AI products, as distinguished from research, is where stupid money goes to die. The worst offender is IBM, who has taken non value producing buiness activity to new heights. When they're not initiating software patent lawsuits, overcharging for failed projects, then suing the hapless cities who cannot Google and therefore hired them for said projects is busying itself churning out dog and pony shows of AI driven sleight of hand, such as their Jeopardy player and before that, Deep Blue.

Yes they both perform, deep blue by massive lookahead with a dash of chess strategy - let's see how it performs with human level lookahead- and the Jeopardy player because of the unvarying and unusually clueful rules and norms of Jeopardy. The kind of thing to be returned, that is the type of the correct answer is stated ' cats for 1000 please Alex' , the stereotyped phrasing of the quetions - 'this x was recommended as a main course for her subjects by Marie Antoinette' lets a 1960's level parser assign correct SVO to the sentences and the rest is word association with zero understanding. Just Google the key words in the clues sometime and see how often the right answer lands on your lap.

I enjoy your blog and especially the technophilic take you have.
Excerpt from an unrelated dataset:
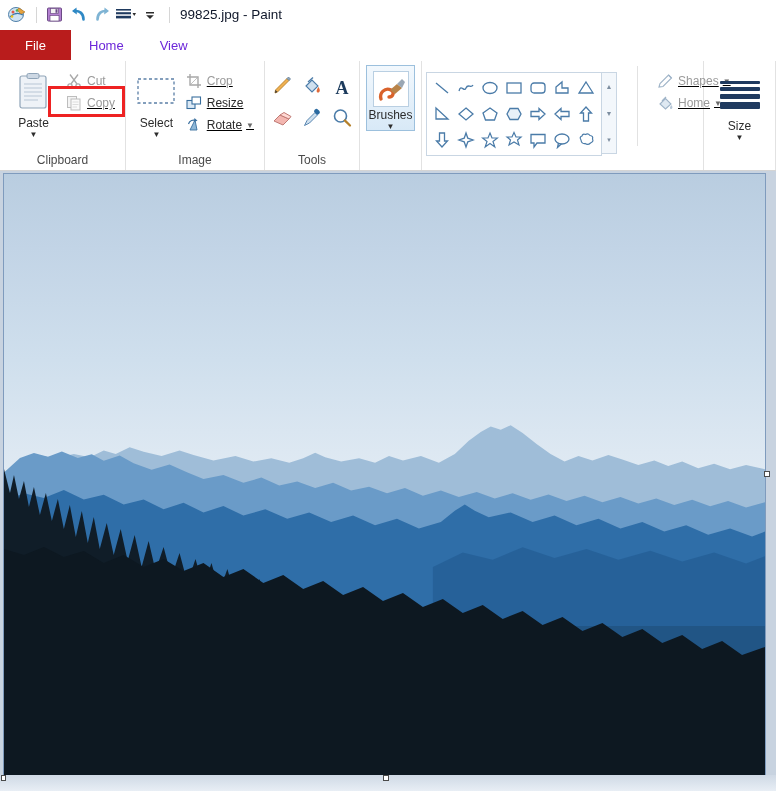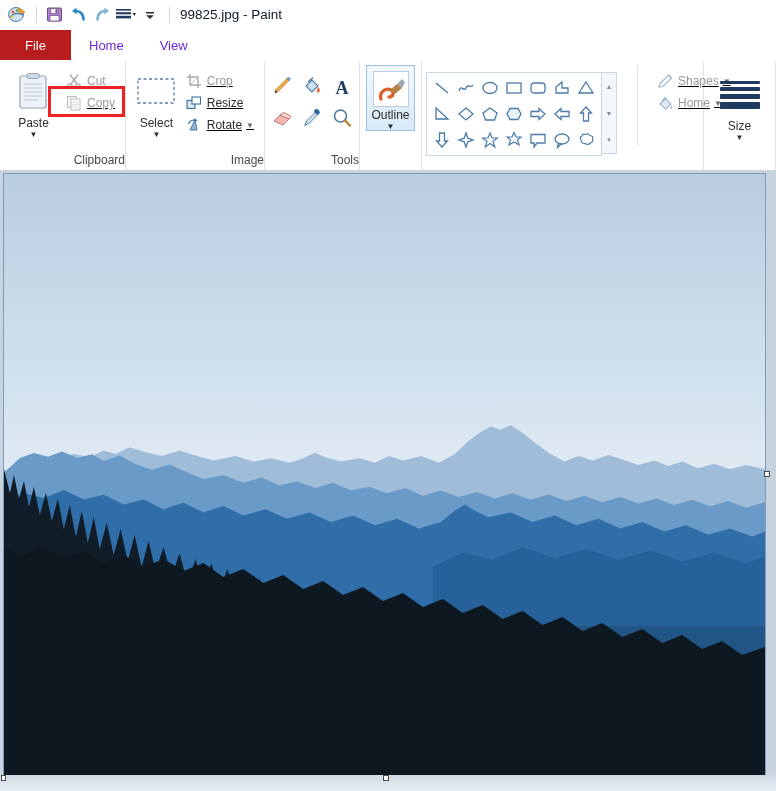"Outline" div.lbl { text: Outline -> Brushes }
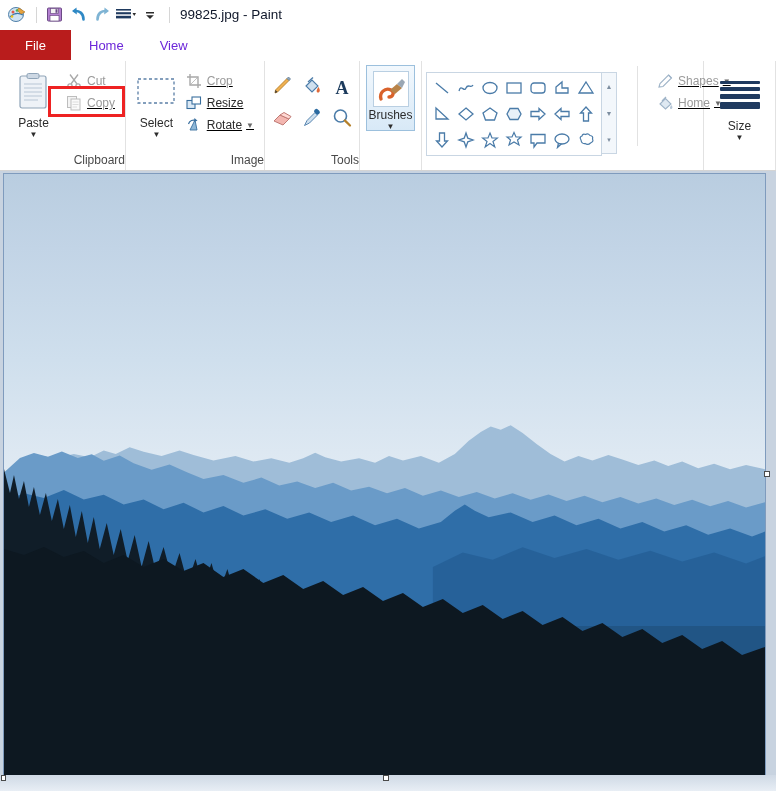"Clipboard" .rgroup-label { text-align: right -> center }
In this instance , you're ahead of where we really are. Way. For instance, I know the C.I.A. has been keen for automatic newspaper reading with comprehension for some time, but I am pretty sure they still don't have it. It's all PageRanky statistical word co-occurrences and the like. Even the extraordinary achievements in translation are not semantically based, but just more of the same. That dog can do some tricks for sure, but it's never, yet, been shown to be much good at disovering the meaning of even simple paragraphs describing completely ordinary events.

Anyway, I do look forward to your posts in my inbox.

8:18 PM  
Blogger policywonk said...

Yeah, but a robo-writer wouldn't know to look in the accounting firm's notes in the 10K or 10Q for hints that there's something the company might not want to discuss, then ask the appropriate follow-up questions of the right source -- something that I've done on more than one occasion, to the consternation of a company's media relations department! Bring on the robo-writers: they're not gonna beat me to a scoop! I NEVER rely on the press release -- I always look at the 10K or 10Q instead and read the fine print. ;D

But what really concerns me is that reliance on robo-writers WILL miss just that kind of buried information, and then no one else will think to follow up. In fact, that's exactly what you can expect will happen, all in the name of so-called efficiency. Efficiency my ass. The important part about writing a quarterly earnings story is looking for what's buried or spun in the prose -- so no, I suppose I'm not willing to hand that over to a robo-writer ... but I would be willing to hand that to an assistant business editor who then taught all the newbie business writers how to spot stuff like that and then go digging for a different story.

This is was used to happen on the job, back in the day: seasoned reporters would pass on their own investigative techniques to younger greenhorns, starting with the supposedly routine stories. You can bury a lot in a 10K or 10Q or annual report if you really try, but a good reporter can still find it if he or she knows where to look. And they should be looking, every single time.